Thursday, March 26, 2009

The Hero Never Gives Up

Newton's Third Law of Motion
For every action, there is an equal and opposite reaction.

They desire the swings, the feeling of flight, the feeling of freedom, released from the chains of the classroom. They long for the independence that Icarus, Chanute, Bleriot, and the Wright brothers searched for.

But what do you do when your legs are not quite long enough to reach the ground? What if you lack the upper body strength to pull yourself up into the swing after jumping backwards in that futile attempt to jump start your flight into the heavens?
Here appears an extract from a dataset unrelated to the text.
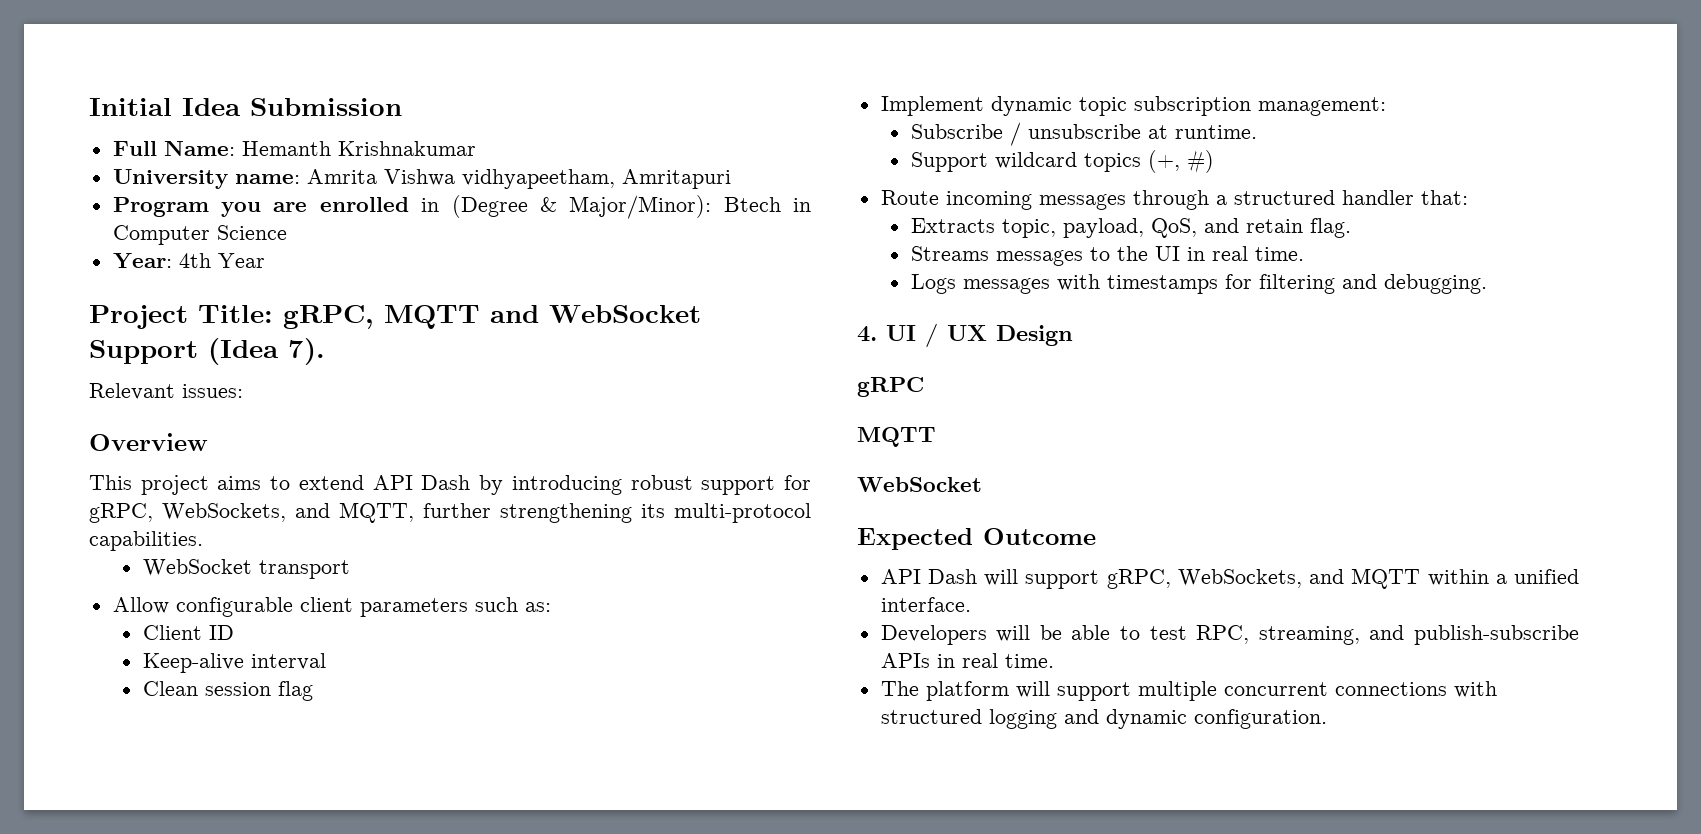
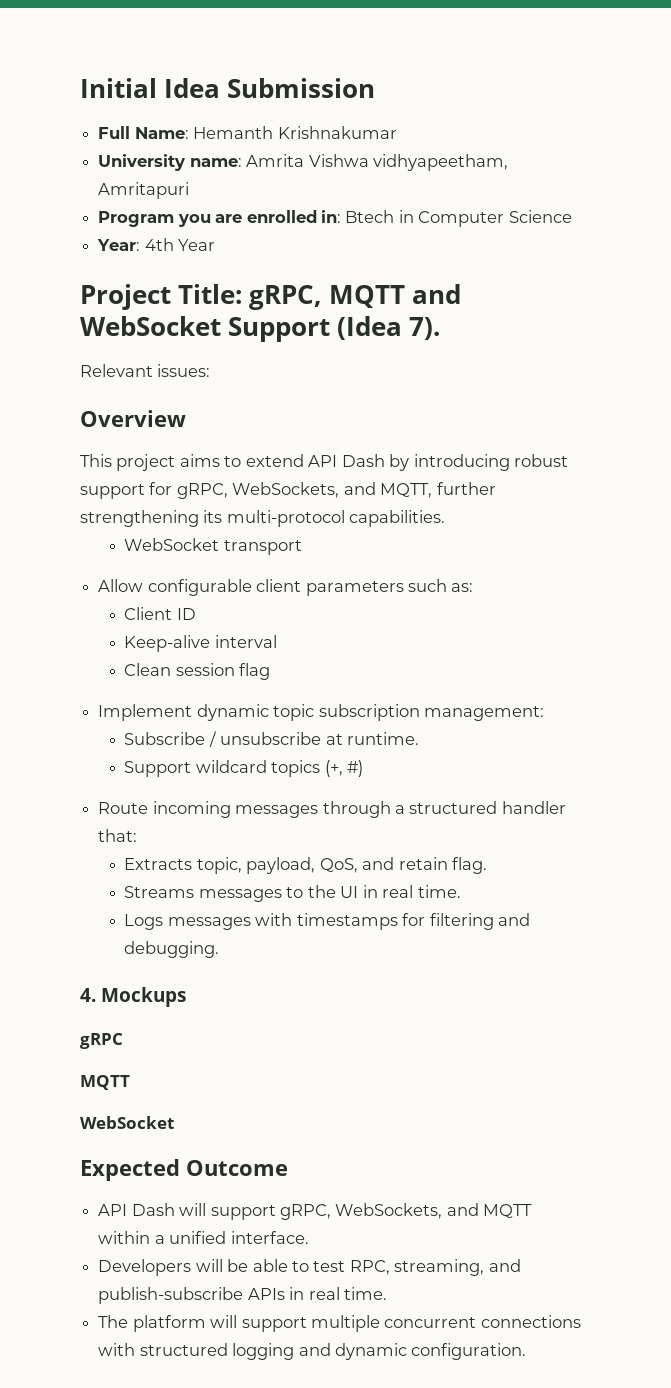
- Program you are enrolled in (Degree & Major/Minor): Btech in Computer Science
+ Program you are enrolled in: Btech in Computer Science
- 4. UI / UX Design
+ 4. Mockups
A hero steps forward and says those words not unlike the countdown given for an Apollo or Mercury rocket launch, "I'll push you." He is forty-two inches tall, no taller. Out of one-hundred and thirty first graders he is the smallest, but he is a hero. He grabs hold of the chains, braces himself and charges forward into battle against inertia and gravity. He propels the fortunate mortal seated in the swing to freedom and beyond. Surveying his grand accomplishment he watches and waits. One, Two, Three seconds, an eternity, a moment frozen in time and then Newton's Third Law returns the swing to its starting point and beyond, right into our astonished hero. Lying on the ground, the hero shakes himself free from the earth's gravity wondering what has happened.

Not to be defeated, he again takes his position at the swing's chains and using all of his thirty-eight pounds he again attempts the impossible and launches another child into flight. Again the countdown, and again the swing returns, dashing our young, brave soul to the ground.

What does he do? Does he quit, does he give up in his quest to help the poor helpless beings trapped by their wingless bodies? No! A third time the scene is replayed exactly as it has been twice already, and a third time he gets up ready to fight the brave fight again. If not for the bell returning us to class I have no doubt he would still be at it.

So many would see such and respond, "Stupid kid," but we need heroes like that.

May his boldness, his daring, and his determination never be stifled.